From: David Miller on
From: Peter P Waskiewicz Jr <peter.p.waskiewicz.jr(a)intel.com>
Date: Sun, 18 Apr 2010 21:57:41 -0700

> This patch adds a callback function pointer to the irq_desc
> structure, along with a registration function and a read-only
> proc entry for each interrupt.
>
> This affinity_hint handle for each interrupt can be used by
> underlying drivers that need a better mechanism to control
> interrupt affinity. The underlying driver can register a
> callback for the interrupt, which will allow the driver to
> provide the CPU mask for the interrupt to anything that
> requests it. The intent is to extend the userspace daemon,
> irqbalance, to help hint to it a preferred CPU mask to balance
> the interrupt into.
>
> Signed-off-by: Peter P Waskiewicz Jr <peter.p.waskiewicz.jr(a)intel.com>

I'll leave it to the IRQ layer experts whether this is
appropriate or not, it doesn't look too bad to me.
--
To unsubscribe from this list: send the line "unsubscribe linux-kernel" in
the body of a message to majordomo(a)vger.kernel.org
More majordomo info at http://vger.kernel.org/majordomo-info.html
Please read the FAQ at http://www.tux.org/lkml/
From: Ben Hutchings on
On Thu, 2010-04-22 at 05:11 -0700, Peter P Waskiewicz Jr wrote:
> On Wed, 21 Apr 2010, Ben Hutchings wrote:
>
> > On Tue, 2010-04-20 at 11:01 -0700, Peter P Waskiewicz Jr wrote:
> >> This patch adds a callback function pointer to the irq_desc
> >> structure, along with a registration function and a read-only
> >> proc entry for each interrupt.
> >>
> >> This affinity_hint handle for each interrupt can be used by
> >> underlying drivers that need a better mechanism to control
> >> interrupt affinity. The underlying driver can register a
> >> callback for the interrupt, which will allow the driver to
> >> provide the CPU mask for the interrupt to anything that
> >> requests it. The intent is to extend the userspace daemon,
> >> irqbalance, to help hint to it a preferred CPU mask to balance
> >> the interrupt into.
> >
> > Doesn't it make more sense to have the driver follow affinity decisions
> > made from user-space? I realise that reallocating queues is disruptive
> > and we probably don't want irqbalance to trigger that, but there should
> > be a mechanism for the administrator to trigger it.
>
> The driver here would be assisting userspace (irqbalance) to provide
> better details how the HW is laid out with respect to flows. As it stands
> today, irqbalance is almost guaranteed to move interrups to CPUs that are
> not aligned with where applications are running for network adapters.
> This is very apparent when running at speeds in the 10 Gigabit range, or
> even multiple 1 Gigabit ports running at the same time.

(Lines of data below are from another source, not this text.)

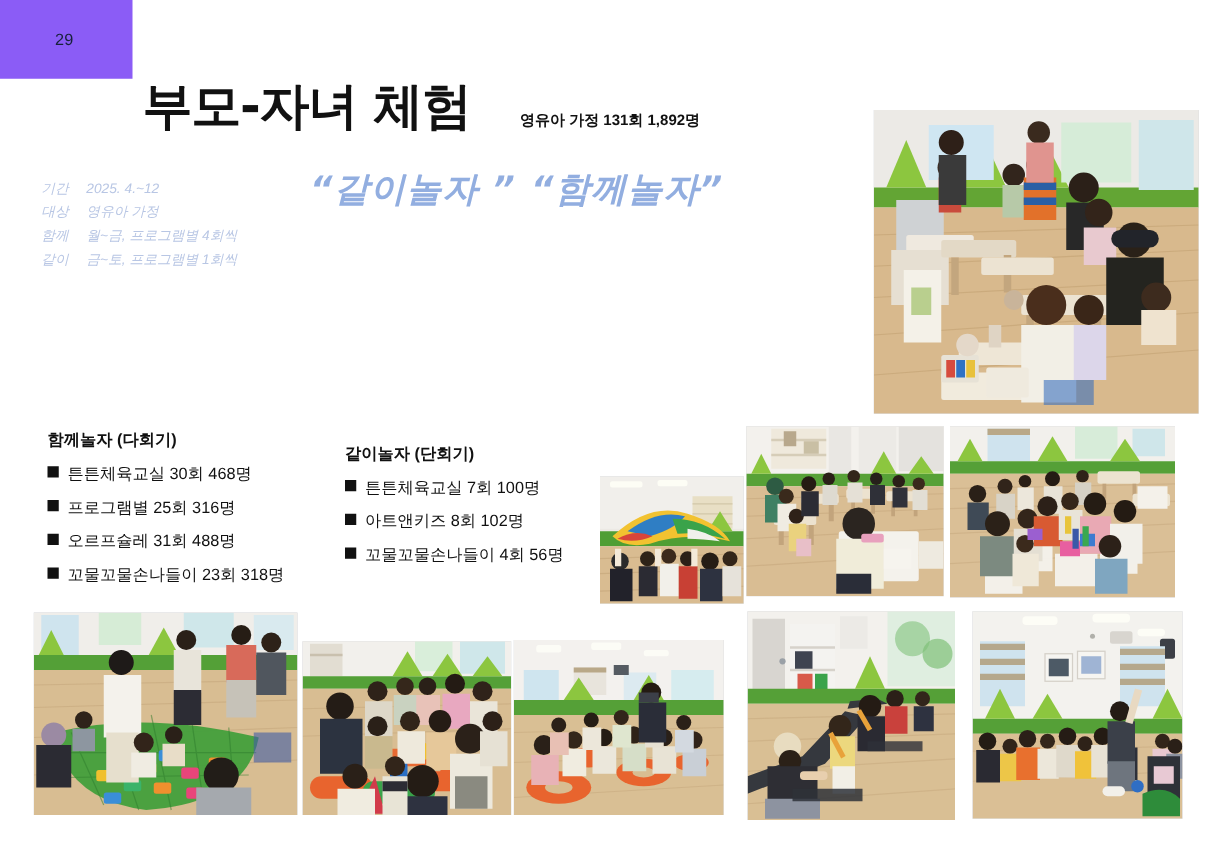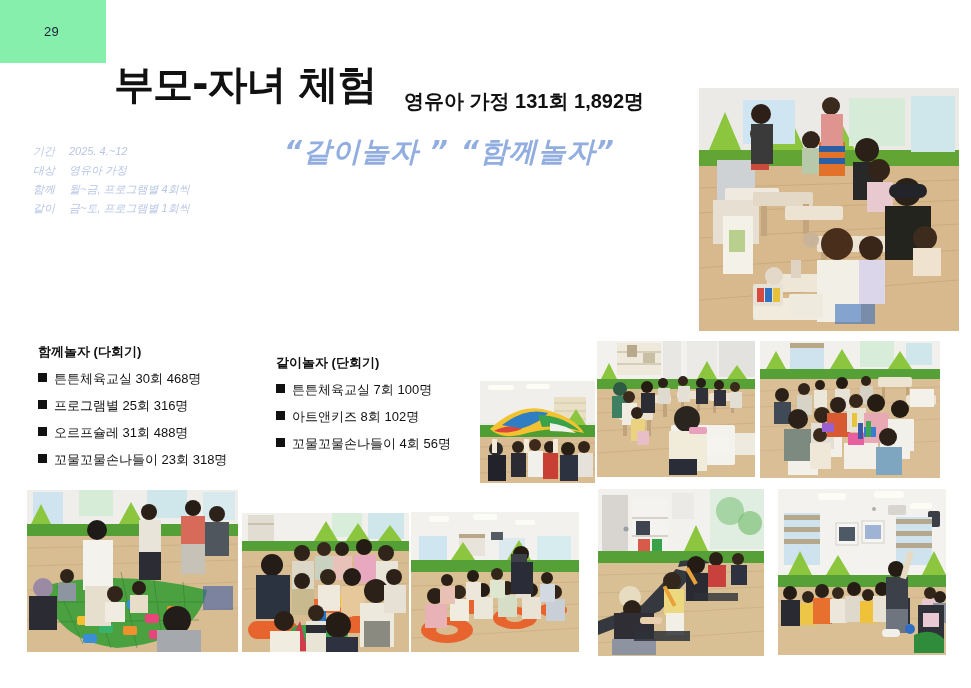--- a/index.html
+++ b/index.html
@@ -17,7 +17,7 @@
   
   .page-badge{
     position:absolute;left:0;top:0;width:106px;height:63px;
-    background:#86efac;
+    background:#8b5cf6;
   }
   .page-badge .num{
     position:absolute;left:44px;top:24px;

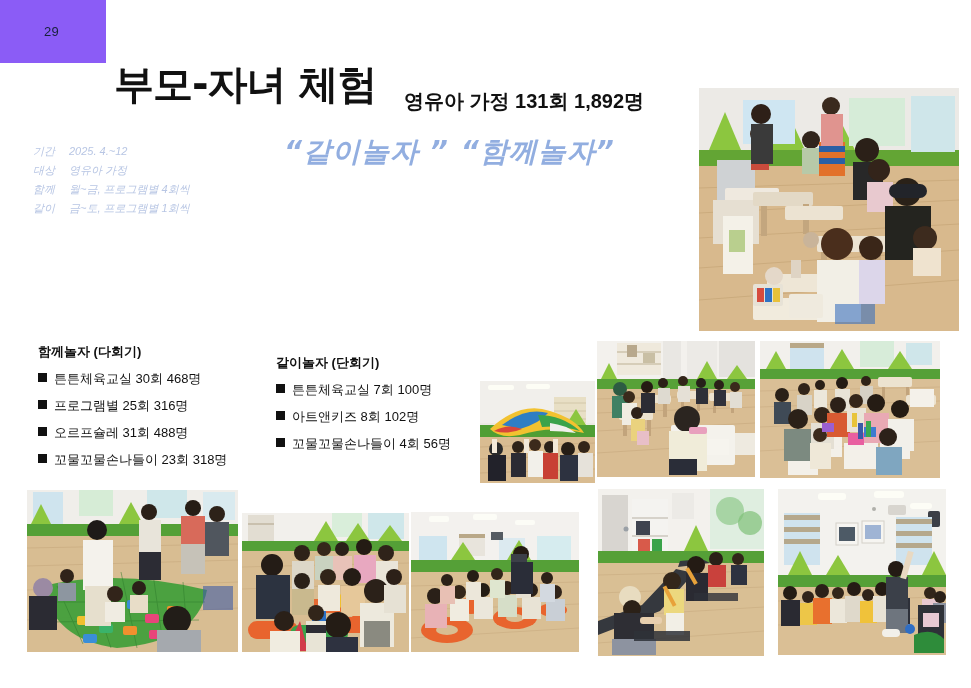--- a/index.html
+++ b/index.html
@@ -32,8 +32,8 @@
     font-family:"DejaVu Sans","Liberation Sans",sans-serif;
   }
   .title-sub{
-    position:absolute;left:404px;top:88px;
-    font-size:20px;font-weight:bold;color:#111;white-space:nowrap;
+    position:absolute;left:416px;top:88px;
+    font-size:12px;font-weight:bold;color:#111;white-space:nowrap;
   }
   .quote-line{
     position:absolute;left:284px;top:133px;

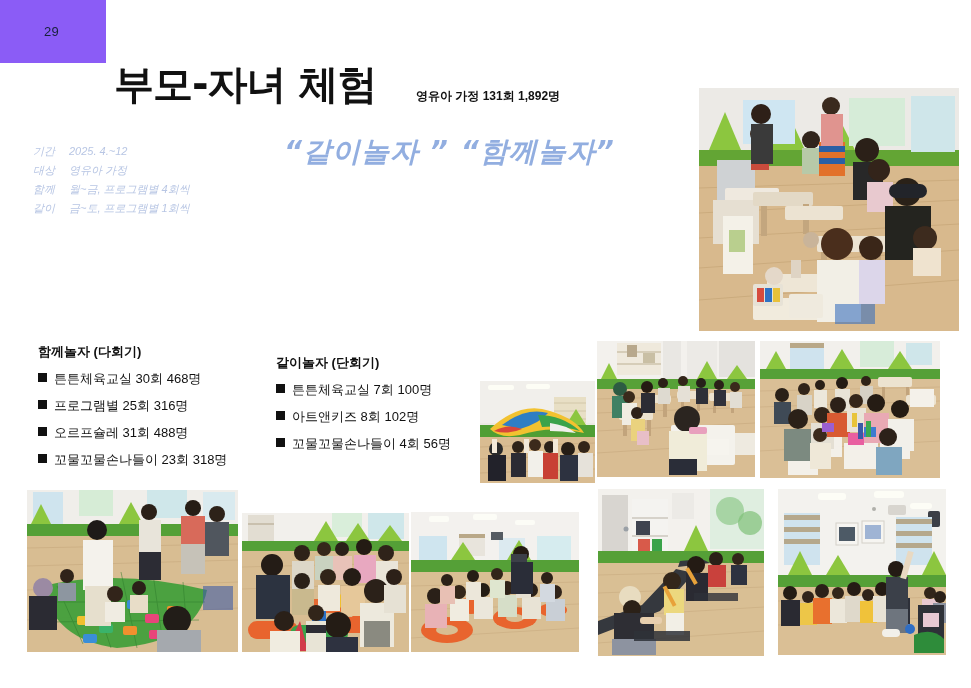--- a/index.html
+++ b/index.html
@@ -36,7 +36,7 @@
     font-size:12px;font-weight:bold;color:#111;white-space:nowrap;
   }
   .quote-line{
-    position:absolute;left:284px;top:133px;
+    position:absolute;left:248px;top:133px;
     font-size:28px;font-weight:bold;font-style:italic;
     color:#92aee0;white-space:nowrap;letter-spacing:1px;
     font-family:"DejaVu Sans","Liberation Sans",sans-serif;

I'm well aware that irqbalance isn't making good decisions at the
moment. The question is whether this will really help irqbalance to do
better.

[...]
> > This just assigns IRQs to the first n CPU threads. Depending on the
> > enumeration order, this might result in assigning an IRQ to each of 2
> > threads on a core while leaving other cores unused!
>
> This ixgbe patch is only meant to be an example of how you could use it.
> I didn't hammer out all the corner cases of interrupt alignment in it yet.
> However, ixgbe is already aligning Tx flows onto the CPU/queue pair the Tx
> occurred (i.e. Tx session from CPU 4 will be queued on Tx queue 4),
[...]

OK, now I remember ixgbe has this odd select_queue() implementation.
But this behaviour can result in reordering whenever a user thread
migrates, and in any case Dave discourages people from setting
select_queue(). So I see that these changes would be useful for ixgbe
(together with an update to irqbalance), but they don't seem to fit the
general direction of multiqueue networking on Linux.

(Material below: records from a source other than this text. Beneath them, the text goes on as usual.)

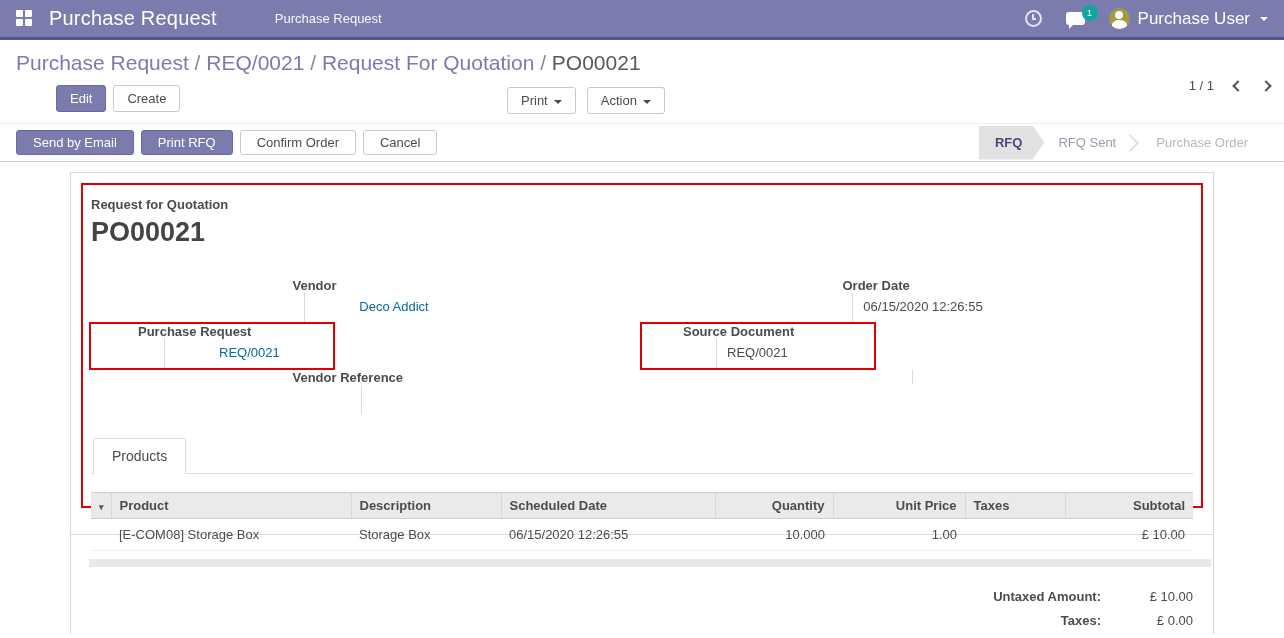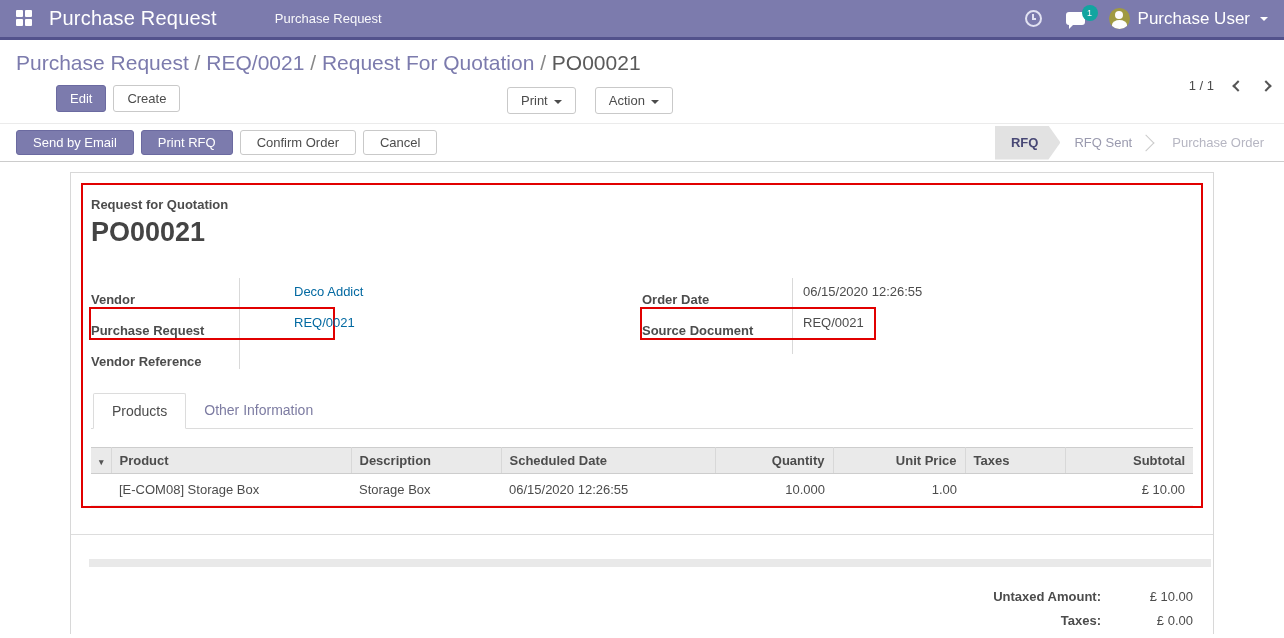--- a/index.html
+++ b/index.html
@@ -44,7 +44,7 @@
     border: 1px solid #c9c9c9; background: #fff; color: #4c4c4c; cursor: pointer; }
   .btn.primary { background: #7c7bad; border-color: #6b6aa0; color: #fff; }
   .btn + .btn { margin-left: 7px; }
-  .cp-center { position: absolute; left: 507px; top: 47px; display: flex; gap: 12px; }
+  .cp-center { position: absolute; left: 507px; top: 47px; display: flex; gap: 4px; }
   .btn .dd-caret { display:inline-block; width:0; height:0; border-left:4px solid transparent;
     border-right:4px solid transparent; border-top:4px solid #4c4c4c; margin-left:6px; vertical-align: middle; }
   .pager { position: absolute; right: 14px; top: 38px; display: flex; align-items: center; gap: 20px; }

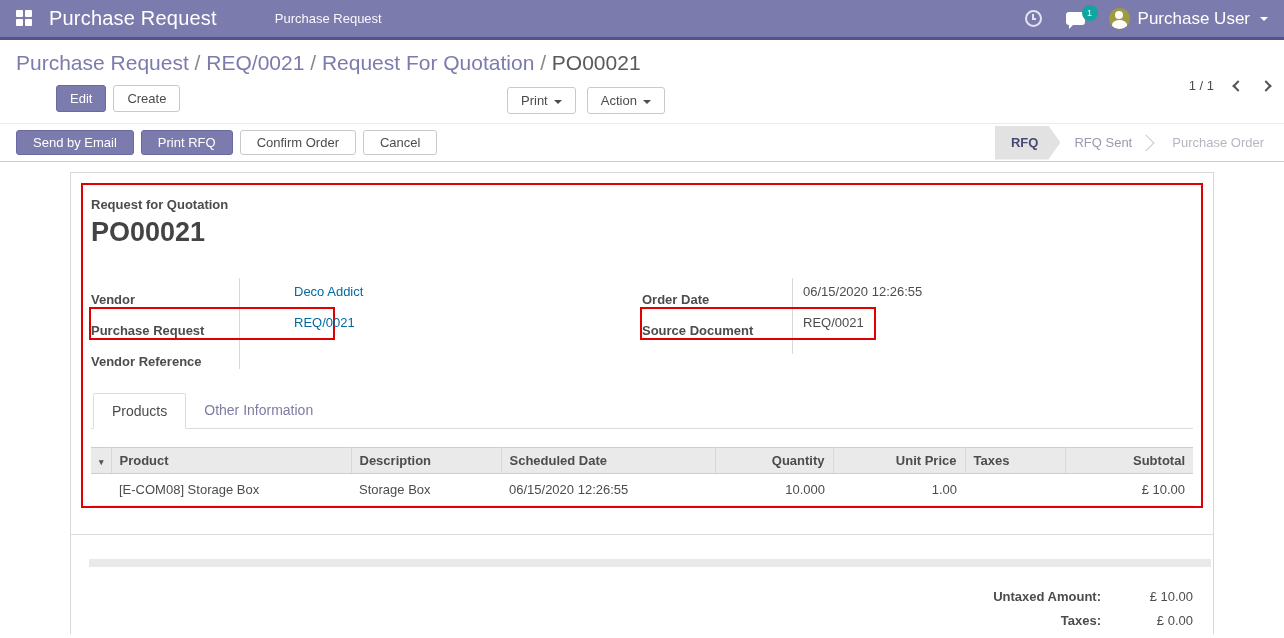--- a/index.html
+++ b/index.html
@@ -57,7 +57,7 @@
   .statusbar { height: 38px; border-bottom: 1px solid #ccc; display: flex; align-items: center; padding: 0 16px; background: #fff; }
   .sb-buttons { display: flex; }
   .sb-buttons .btn { padding: 4px 16px; text-align: right; }
-  .steps { margin-left: auto; display: flex; align-items: center; height: 100%; margin-right: 0; }
+  .steps { margin-left: auto; display: flex; align-items: center; height: 100%; margin-right: 16px; }
   .step { font-size: 13px; display: flex; align-items: center; cursor: pointer; }
   .step.active { background: #e2e2e2; color: #484875; font-weight: bold; height: 34px;
     padding: 0 22px 0 16px;

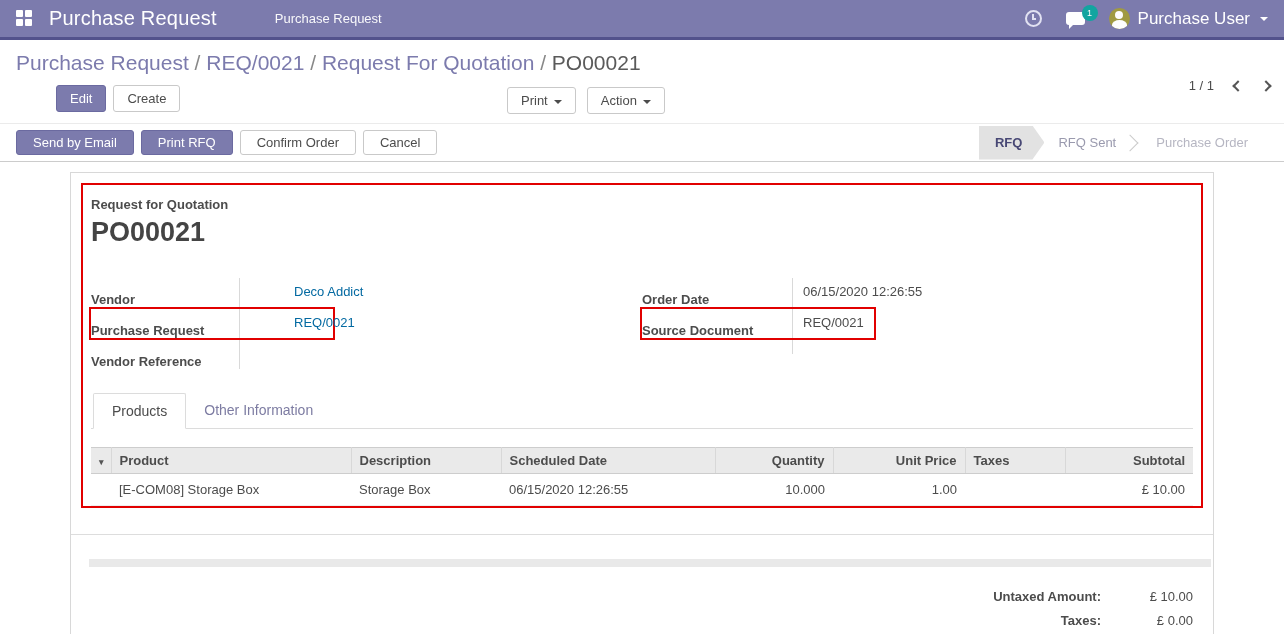--- a/index.html
+++ b/index.html
@@ -77,7 +77,7 @@
 
   .field-grid { display: flex; }
   .fcol { width: 50%; }
-  .frow { display: flex; align-items: flex-end; min-height: 29px; }
+  .frow { display: flex; align-items: center; min-height: 29px; flex-direction: column; }
   .flabel { width: 148px; font-size: 13px; font-weight: bold; flex: none; }
   .fcol.right .flabel { width: 150px; }
   .fvalue { flex: 1; border-left: 1px solid #d9d9d9; padding: 6px 0 6px 10px; font-size: 13px; min-height: 29px; }

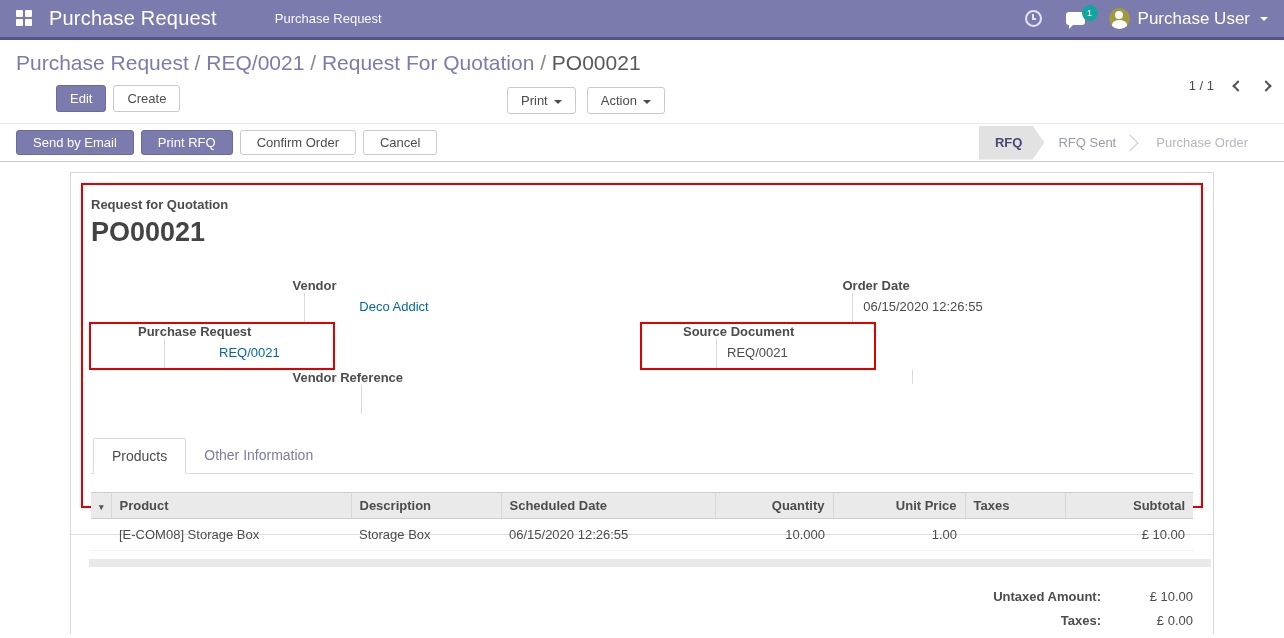--- a/index.html
+++ b/index.html
@@ -215,7 +215,6 @@
 
       <div class="tabs">
         <div class="tab active">Products</div>
-        <div class="tab inactive">Other Information</div>
       </div>
 
       <table class="lines">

(Actually, the hints seem to be incomplete. If there are more than 16
CPU threads then multiple CPU threads can map to the same queues, but it
looks like you only include the first in the queue's hint.)

An alternate approach is to use the RX queue index to drive TX queue
selection. I posted a patch to do that earlier this week. However I
haven't yet had a chance to try that on a suitably large system.

Ben.

--
Ben Hutchings, Senior Software Engineer, Solarflare Communications
Not speaking for my employer; that's the marketing department's job.
They asked us to note that Solarflare product names are trademarked.

--
To unsubscribe from this list: send the line "unsubscribe linux-kernel" in
the body of a message to majordomo(a)vger.kernel.org
More majordomo info at http://vger.kernel.org/majordomo-info.html
Please read the FAQ at http://www.tux.org/lkml/
From: Ben Hutchings on
On Tue, 2010-04-20 at 11:01 -0700, Peter P Waskiewicz Jr wrote:
> This patch adds a callback function pointer to the irq_desc
> structure, along with a registration function and a read-only
> proc entry for each interrupt.
>
> This affinity_hint handle for each interrupt can be used by
> underlying drivers that need a better mechanism to control
> interrupt affinity. The underlying driver can register a
> callback for the interrupt, which will allow the driver to
> provide the CPU mask for the interrupt to anything that
> requests it. The intent is to extend the userspace daemon,
> irqbalance, to help hint to it a preferred CPU mask to balance
> the interrupt into.

Doesn't it make more sense to have the driver follow affinity decisions
made from user-space? I realise that reallocating queues is disruptive
and we probably don't want irqbalance to trigger that, but there should
be a mechanism for the administrator to trigger it.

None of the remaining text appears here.